Every so often I'll take a look around and find myself back at the mercy of
eclipse. VIM is a nice break, but then I find myself missing some of the
eclipse plug-ins and collaboration tools. Hopefully this endless cycle will be
broken and eclipse will finally get it's act together, otherwise I'll give
netbeans another go, then break to vim, and then crawl back to elipse. Sigh.

------
11ren
I've used vi for 20 years now (gosh), and it's only in the last few weeks that
I've actually started using it properly. One example is that I wanted to save
in fewer keystrokes; like ZZ, but without quitting. I came up with this for my
.vimrc:

    
    
      :map ZA <Esc>:w<CR>
    

I find the vim help very intimidating (with every possible feature and then
some), but it turns out to be really simple to create your own commands. I
also made ctrl-N go to the next file (ctrl-P for the previous file), because I
do that a lot.

------
bprater
If he was hacking ExtJS like he mentions in the article, it makes perfect
sense.

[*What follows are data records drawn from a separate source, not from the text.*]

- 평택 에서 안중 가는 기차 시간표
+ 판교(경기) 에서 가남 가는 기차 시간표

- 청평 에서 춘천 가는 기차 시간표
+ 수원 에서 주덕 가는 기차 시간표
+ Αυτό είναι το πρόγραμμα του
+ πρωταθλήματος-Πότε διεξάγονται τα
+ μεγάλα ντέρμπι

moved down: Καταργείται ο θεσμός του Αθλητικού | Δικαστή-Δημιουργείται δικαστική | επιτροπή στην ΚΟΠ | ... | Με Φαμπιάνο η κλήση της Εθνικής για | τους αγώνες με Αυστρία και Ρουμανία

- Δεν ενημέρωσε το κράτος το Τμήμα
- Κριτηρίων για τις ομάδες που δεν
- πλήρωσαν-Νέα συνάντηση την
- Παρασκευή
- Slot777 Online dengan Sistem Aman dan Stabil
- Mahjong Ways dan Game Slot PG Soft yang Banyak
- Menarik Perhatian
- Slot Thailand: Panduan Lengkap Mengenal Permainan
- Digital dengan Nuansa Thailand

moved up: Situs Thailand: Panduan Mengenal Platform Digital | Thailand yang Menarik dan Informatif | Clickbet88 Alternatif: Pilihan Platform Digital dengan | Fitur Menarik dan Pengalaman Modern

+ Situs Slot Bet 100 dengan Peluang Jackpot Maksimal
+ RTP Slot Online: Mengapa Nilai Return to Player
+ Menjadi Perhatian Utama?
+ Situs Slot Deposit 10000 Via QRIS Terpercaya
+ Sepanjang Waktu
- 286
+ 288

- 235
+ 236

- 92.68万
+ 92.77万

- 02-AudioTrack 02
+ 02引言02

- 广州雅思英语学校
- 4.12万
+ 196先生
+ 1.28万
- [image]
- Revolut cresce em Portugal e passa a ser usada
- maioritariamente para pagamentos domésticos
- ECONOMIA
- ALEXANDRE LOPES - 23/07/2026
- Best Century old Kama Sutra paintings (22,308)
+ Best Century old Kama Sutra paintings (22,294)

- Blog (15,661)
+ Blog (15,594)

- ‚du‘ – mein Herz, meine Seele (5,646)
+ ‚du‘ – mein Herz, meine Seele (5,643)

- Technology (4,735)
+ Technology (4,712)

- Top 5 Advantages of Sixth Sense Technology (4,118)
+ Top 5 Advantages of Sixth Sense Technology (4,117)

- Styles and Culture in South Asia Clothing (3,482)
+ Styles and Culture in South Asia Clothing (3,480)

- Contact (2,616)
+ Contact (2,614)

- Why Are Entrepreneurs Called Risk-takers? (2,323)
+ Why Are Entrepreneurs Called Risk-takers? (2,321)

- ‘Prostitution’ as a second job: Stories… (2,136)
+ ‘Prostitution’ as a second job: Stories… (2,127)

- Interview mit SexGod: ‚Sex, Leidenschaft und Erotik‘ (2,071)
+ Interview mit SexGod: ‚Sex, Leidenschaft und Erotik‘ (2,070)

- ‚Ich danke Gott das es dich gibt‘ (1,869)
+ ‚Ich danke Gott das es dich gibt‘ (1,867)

ExtJS forces you to have a good IDE. It has some of the most troubling
code styles I've ever seen. (It is deeply nested Javascript.)

------
abdulhaq
I moved from emacs to eclipse, for python development, 3 years ago. Why? The
nicely integrated subversion integration (subclipse), the SQLExplorer plugin,
and PyDev. I only really use the editing features of pydev, I hardly ever go
into debugging mode. I code everything these days using TDD and have eclipse
set up to run nose (the test discovery script) on whatever is selected, be it
a file or a directory. It also gives me code coverage.

I still love emacs but the future IMO is with eclipse.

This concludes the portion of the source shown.